Are you? Happy? Are you happy? Really?
What does that actually mean? Happy? Or strike me down before I say this ….. “satisfied”….*cringe*
We’re talking in a business context here. Let’s say you are a business owner. You visit your accountant, say, and they run through your financial accounts with you. It’s been a hard year. Your turnover is down, you’ve made a loss and you’ve laid people off in the period being reviewed.
Are you happy at that point? No… of course not. You’re downbeat, crestfallen, disappointed. You’re as far from happy as you’re going to get. You’re walking through a necessary evil of signing off your annual accounts.
So if your accountant takes the opportunity to get out his silly “are you happy” cards (and yes I’ve seen them in gory technicolour)… you’re not going to be too chuffed are you?
It doesn’t matter how jolly your accountant is, what cup you’re having your coffee in, or how your accounts are modernly bundled together.
So with this in mind…. why do so many feedback attempts follow the focus of asking how “Happy” people are?
And if someone sends you a survey, and you say no… I’m not “Happy”… what happens then?
The point that’s trying to be got over here is the question itself.
If you ask a silly question, you’re going to get a silly answer that at it’s worst could mislead you further into making the wrong decision.
I remember a few months back. I was chatting with a person from Business Link in South Yorkshire and they were proudly boasting that they had satisfaction levels in excess of 93%.

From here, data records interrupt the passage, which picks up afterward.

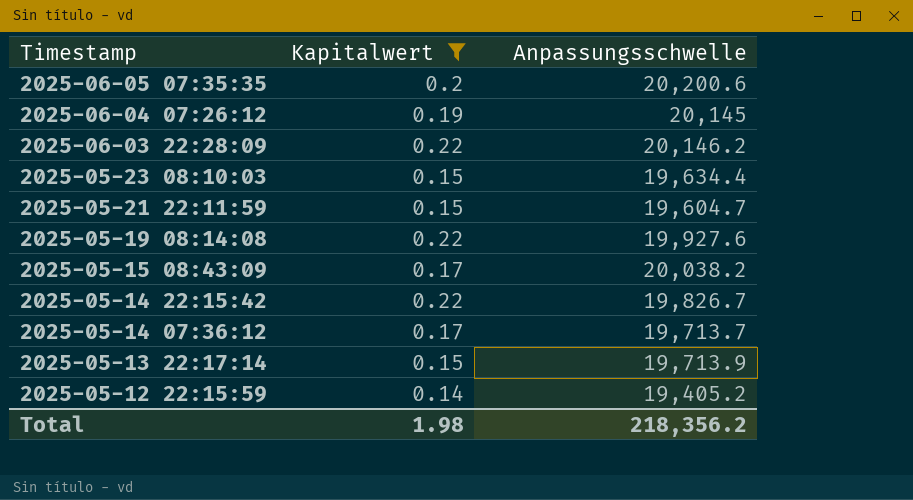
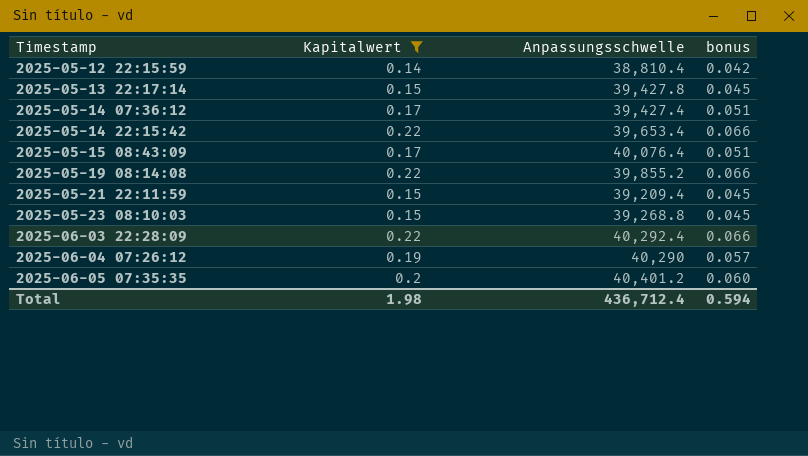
row order: Timestamp descending -> Timestamp ascending
column bonus | formula: none -> [Kapitalwert] * 0.3
2025-05-12 22:15:59 | Anpassungsschwelle: 19,405.2 -> 38,810.4
2025-05-13 22:17:14 | Anpassungsschwelle: 19,713.9 -> 39,427.8
2025-05-14 07:36:12 | Anpassungsschwelle: 19,713.7 -> 39,427.4
2025-05-14 22:15:42 | Anpassungsschwelle: 19,826.7 -> 39,653.4
2025-05-15 08:43:09 | Anpassungsschwelle: 20,038.2 -> 40,076.4
2025-05-19 08:14:08 | Anpassungsschwelle: 19,927.6 -> 39,855.2
2025-05-21 22:11:59 | Anpassungsschwelle: 19,604.7 -> 39,209.4
2025-05-23 08:10:03 | Anpassungsschwelle: 19,634.4 -> 39,268.8
2025-06-03 22:28:09 | Anpassungsschwelle: 20,146.2 -> 40,292.4
2025-06-04 07:26:12 | Anpassungsschwelle: 20,145 -> 40,290
2025-06-05 07:35:35 | Anpassungsschwelle: 20,200.6 -> 40,401.2
Total | Anpassungsschwelle: 218,356.2 -> 436,712.4

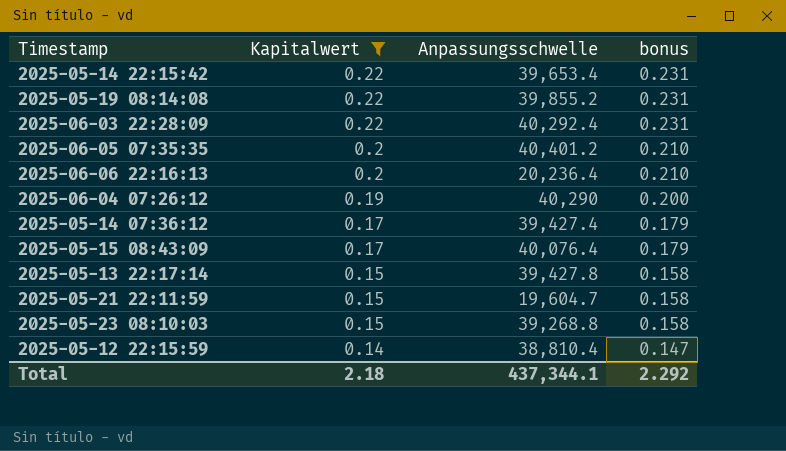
row order: Timestamp ascending -> Kapitalwert descending
column bonus | formula: [Kapitalwert] * 0.3 -> [Kapitalwert] * 1.05
row 2025-06-06 22:16:13: none -> 0.2 | 20,236.4 | 0.210
2025-05-21 22:11:59 | Anpassungsschwelle: 39,209.4 -> 19,604.7
Total | Kapitalwert: 1.98 -> 2.18
Total | Anpassungsschwelle: 436,712.4 -> 437,344.1
Total | bonus: 0.594 -> 2.292

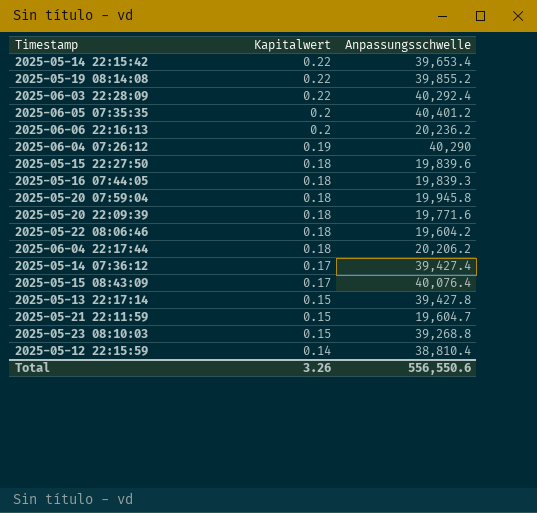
filter: Kapitalwert != 0.18 -> none
column bonus | formula: [Kapitalwert] * 1.05 -> none
2025-06-06 22:16:13 | Anpassungsschwelle: 20,236.4 -> 20,236.2
Total | Kapitalwert: 2.18 -> 3.26
Total | Anpassungsschwelle: 437,344.1 -> 556,550.6

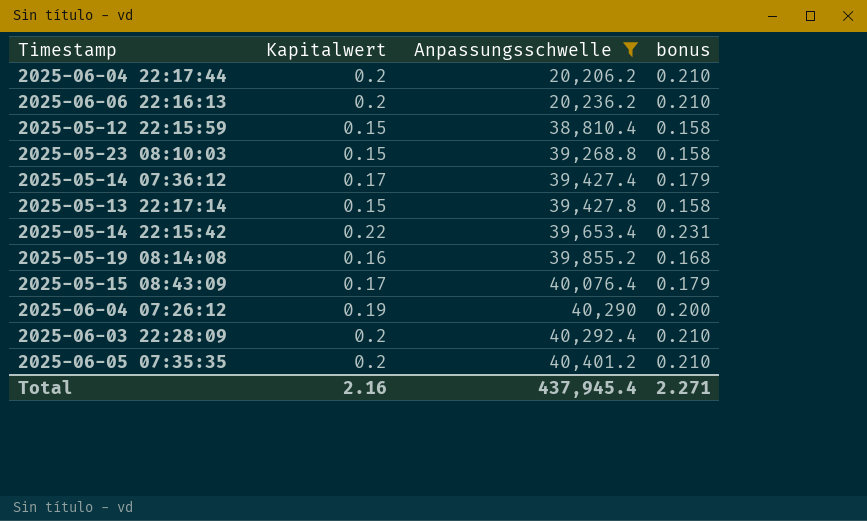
filter: none -> Anpassungsschwelle >= 20,206.2
row order: Kapitalwert descending -> Anpassungsschwelle ascending
column bonus | formula: none -> [Kapitalwert] * 1.05
2025-06-04 22:17:44 | Kapitalwert: 0.18 -> 0.2
2025-05-12 22:15:59 | Kapitalwert: 0.14 -> 0.15
2025-05-19 08:14:08 | Kapitalwert: 0.22 -> 0.16
2025-06-03 22:28:09 | Kapitalwert: 0.22 -> 0.2
Total | Kapitalwert: 3.26 -> 2.16
Total | Anpassungsschwelle: 556,550.6 -> 437,945.4

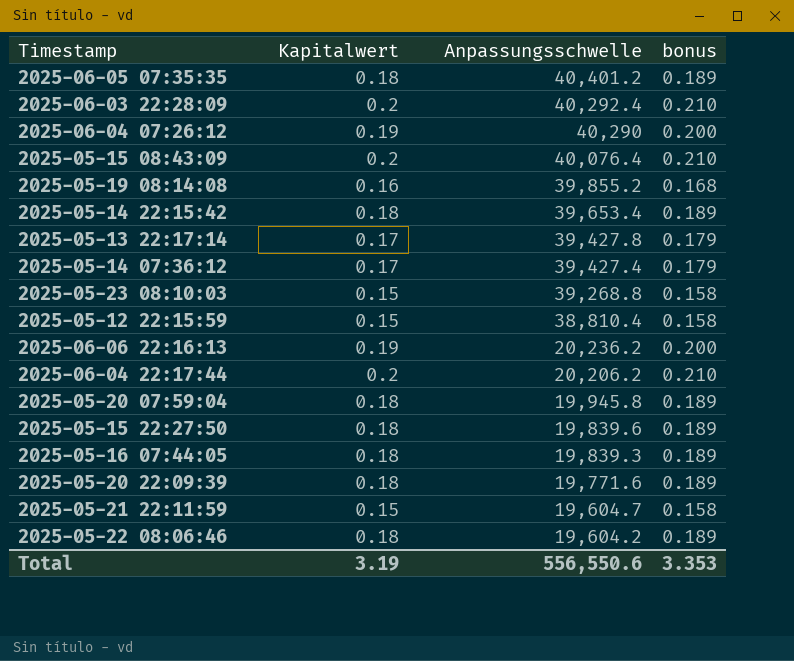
filter: Anpassungsschwelle >= 20,206.2 -> none
row order: Anpassungsschwelle ascending -> Anpassungsschwelle descending
2025-06-05 07:35:35 | Kapitalwert: 0.2 -> 0.18
2025-06-05 07:35:35 | bonus: 0.210 -> 0.189
2025-05-15 08:43:09 | Kapitalwert: 0.17 -> 0.2
2025-05-15 08:43:09 | bonus: 0.179 -> 0.210
2025-05-14 22:15:42 | Kapitalwert: 0.22 -> 0.18
2025-05-14 22:15:42 | bonus: 0.231 -> 0.189
2025-05-13 22:17:14 | Kapitalwert: 0.15 -> 0.17
2025-05-13 22:17:14 | bonus: 0.158 -> 0.179
2025-06-06 22:16:13 | Kapitalwert: 0.2 -> 0.19
2025-06-06 22:16:13 | bonus: 0.210 -> 0.200
Total | Kapitalwert: 2.16 -> 3.19
Total | Anpassungsschwelle: 437,945.4 -> 556,550.6
Total | bonus: 2.271 -> 3.353

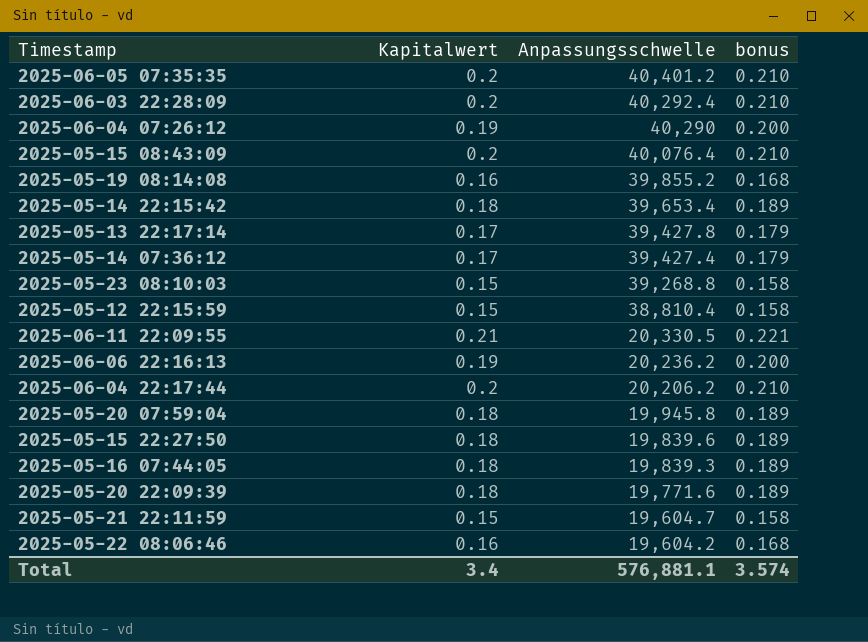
2025-06-05 07:35:35 | Kapitalwert: 0.18 -> 0.2
2025-06-05 07:35:35 | bonus: 0.189 -> 0.210
row 2025-06-11 22:09:55: none -> 0.21 | 20,330.5 | 0.221
2025-05-22 08:06:46 | Kapitalwert: 0.18 -> 0.16
2025-05-22 08:06:46 | bonus: 0.189 -> 0.168
Total | Kapitalwert: 3.19 -> 3.4
Total | Anpassungsschwelle: 556,550.6 -> 576,881.1
Total | bonus: 3.353 -> 3.574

So… I asked what that actually meant and for what services and what situations and from what sort of businesses and for what period. Yes ok…. so maybe I knew the chap wouldn’t have a clue, but it was good sport!
But do you see how pointless a question it is? If I was one of the 7%… what happens? They aren’t asking the question in such a way with such a context that they can fix the problem. If they ask specifically about contact points and services and people involved… they might have a chance of nailing the issue and improving what they do. But a wide open question… “Are you satisfied?” It evades the point.
And sorry for echoing this point, but this point is really crucial. A silly question results in a silly answer. That makes the feedback process pointless and you alienate the person you’re asking. It’s a bit like being asked by your banks call centre people if there’s anything else they can help with when you’re asking them to transfer accounts! It’s pointless, daft and only going to raise the heckles.
So do us a favour. The next time you receive a survey (online survey or paper) and it has a generic question that asks if you are “Happy” or god forbid even worse “Satisfied”… why not be playful and ask “about what?” And if the timing is really silly… pick them up on it.
Feedback is a fantastic opportunity to really understand and improve how a business operates and what it could do to improve. But like estate agents, traffic wardens, MP’s and bankers…. it’s easy to tar online surveys and any feedback process with the brush of annoyance.
Questions that have value, not questions that are vague.
That’s the way forward…. now…. as I’ve got that off my chest, I can step back down from my soapbox… back to watching the Fulham Europa League Final!